Press Release

DBRS Confirms Wilfrid Laurier University at “A,” Maintains Negative Trend

Universities
May 01, 2013

DBRS has today confirmed the Issuer Rating and Senior Unsecured Debt rating of Wilfrid Laurier University (Laurier or the University) both at “A.” The trend on both ratings remains Negative as a final decision regarding the financing strategy for recently acquired residential apartment buildings and future debt needs, beyond those articulated in the current capital plan, have yet to be determined. In particular, Laurier is considering the use of a trust structure with non-recourse debt to finance the recently acquired properties, which could partly offset the impact of additional borrowing related to a large capital program. From an operating perspective, Laurier continues to outperform budget targets although DBRS expects that results will come under pressure over the medium term in light of a more restrictive provincial tuition fee framework and constrained funding growth. In addition, annual pension contributions are expected to increase notably, adding to an already challenging operating outlook.

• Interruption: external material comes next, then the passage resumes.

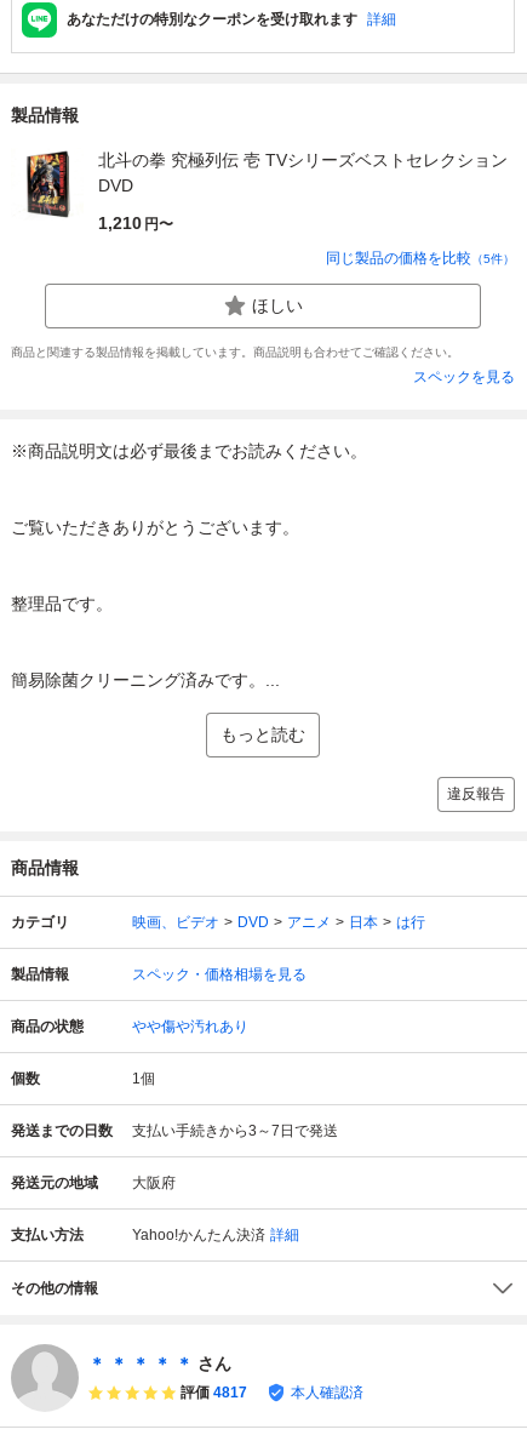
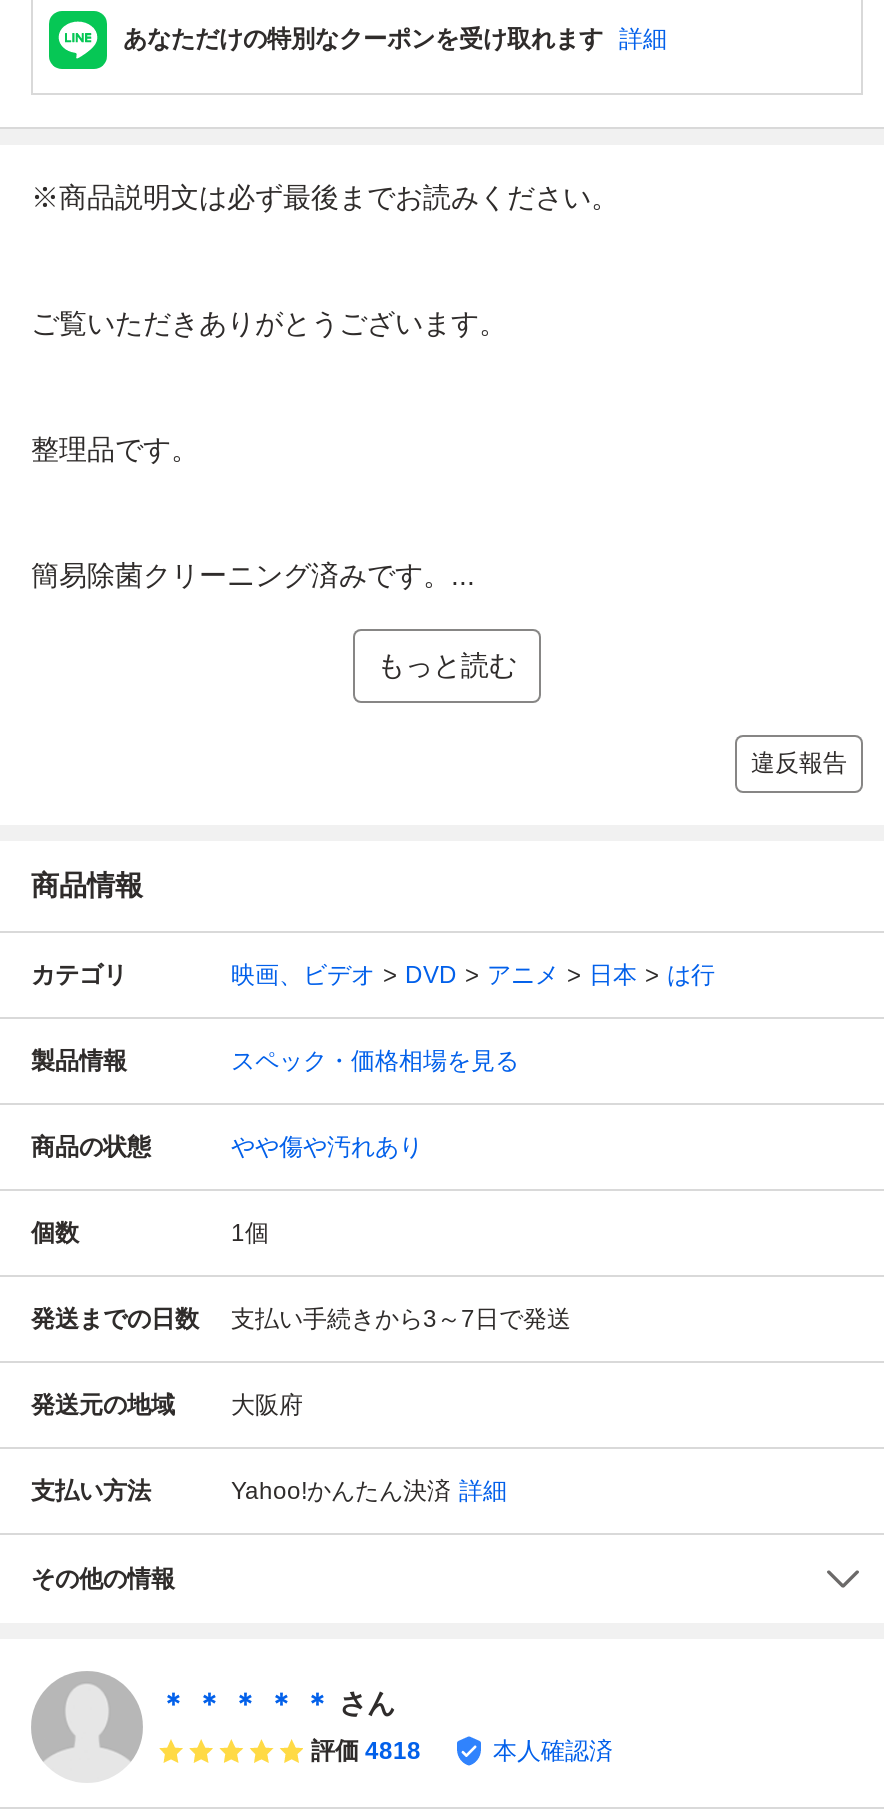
[11,105,515,385] [image] | 製品情報 | 北斗の拳 究極列伝 壱 TVシリーズベストセレクション | DVD | 1,210 円〜 | 同じ製品の価格を比較（5件） | ほしい | 商品と関連する製品情報を掲載しています。商品説明も合わせてご確認ください。 | スペックを見る -> none
[181,1385,247,1402] 評価 4817 -> [311,1738,421,1766] 評価 4818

In 2011–2012, operating performance weakened somewhat from the prior year as the University recorded a surplus of $7.9 million, or 2.6% of revenues, although this was still a better result than what was budgeted. Total revenues were up solidly by 7.7% as enrolment of 16,181 full-time equivalent students (FTEs) surpassed expectations. However, this was outpaced by expenditure growth of 9.3%, largely as a result of increased outlays for wages and benefits. For 2012–2013, the University budgeted for a modest surplus, after incorporating prior-year reserves. Management has indicated that enrolment is once again tracking ahead of plan and spending should come in below budget, which suggests that targets will again be beat. Although Laurier’s multi-year budget pointed to the need to make further adjustments to address a structural deficit, it’s likely that better-than-planned results in 2012–2013 will provide some added time to make necessary changes. A revised multi-year plan is currently in development and will need to account for reduced tuition flexibility and the likelihood for continued funding restraint at the provincial level. In addition, labour agreements coming up for renewal and the need for increased pension contributions following the upcoming valuation will make the task of maintaining a balanced operating position a challenging one.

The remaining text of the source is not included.